::: SOURCE MATERIAL

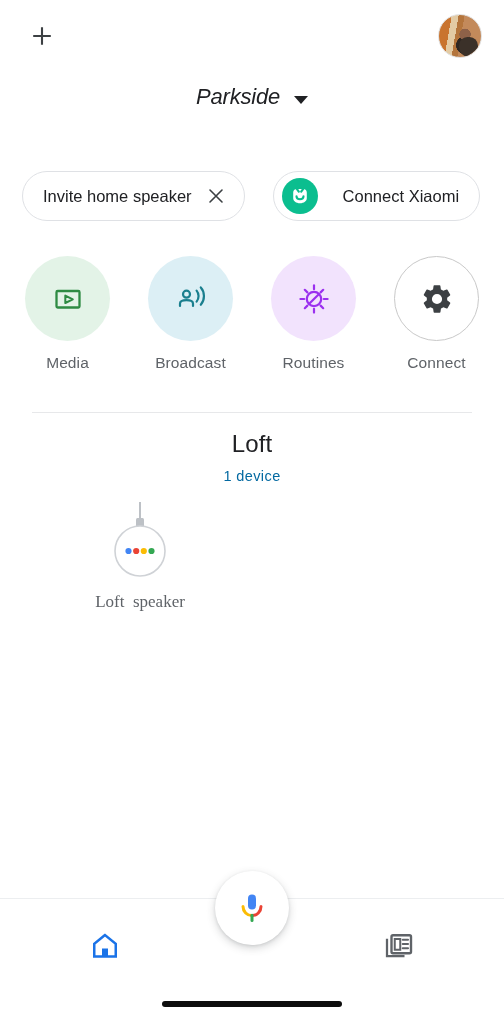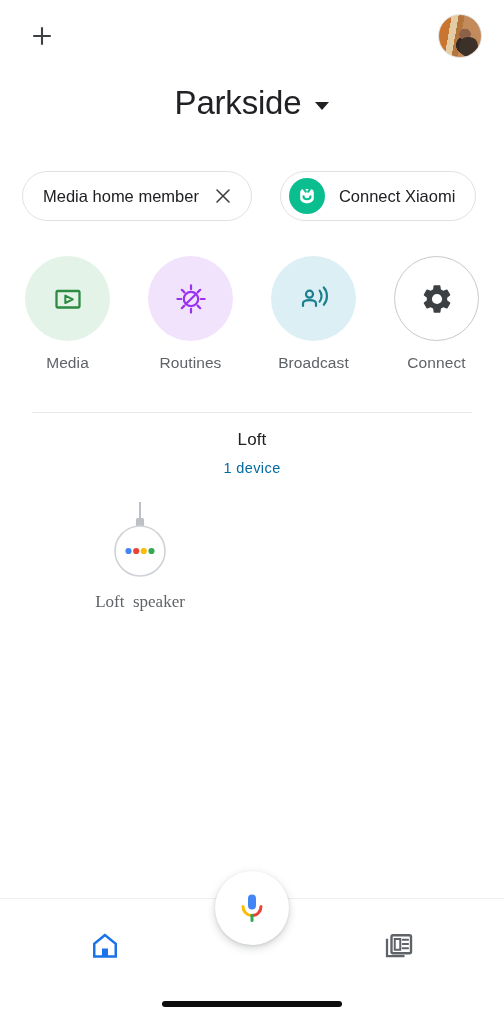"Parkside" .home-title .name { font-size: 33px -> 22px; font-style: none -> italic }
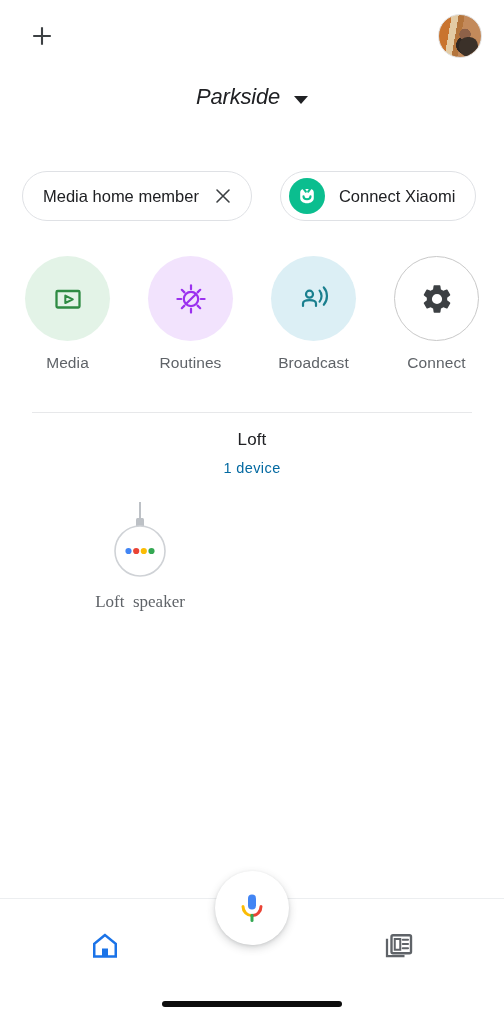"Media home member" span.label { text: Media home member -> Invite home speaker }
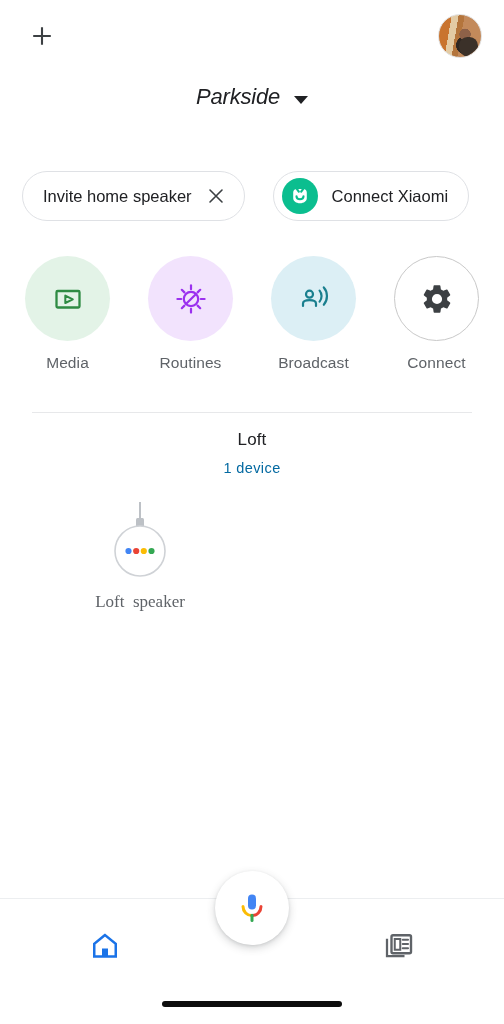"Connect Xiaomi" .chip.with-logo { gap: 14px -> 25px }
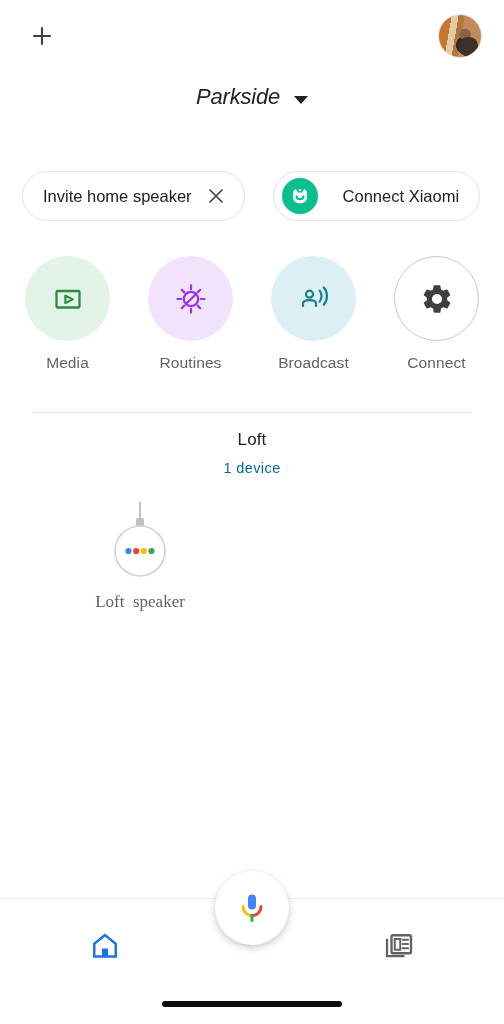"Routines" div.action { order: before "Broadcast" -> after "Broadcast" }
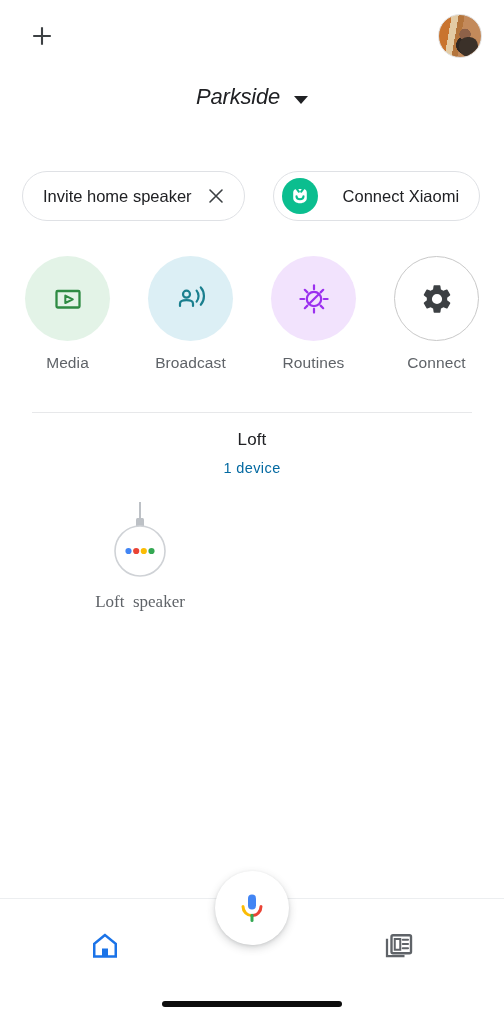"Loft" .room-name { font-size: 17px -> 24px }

::::::

▸ WHAT YOU SHOULD DO
Every line of the data above is to be repeated exactly; the images are to be left out.

▸ EXERCISE RESPONSE
"Parkside" .home-title .name { font-size: 33px -> 22px; font-style: none -> italic }
"Media home member" span.label { text: Media home member -> Invite home speaker }
"Connect Xiaomi" .chip.with-logo { gap: 14px -> 25px }
"Routines" div.action { order: before "Broadcast" -> after "Broadcast" }
"Loft" .room-name { font-size: 17px -> 24px }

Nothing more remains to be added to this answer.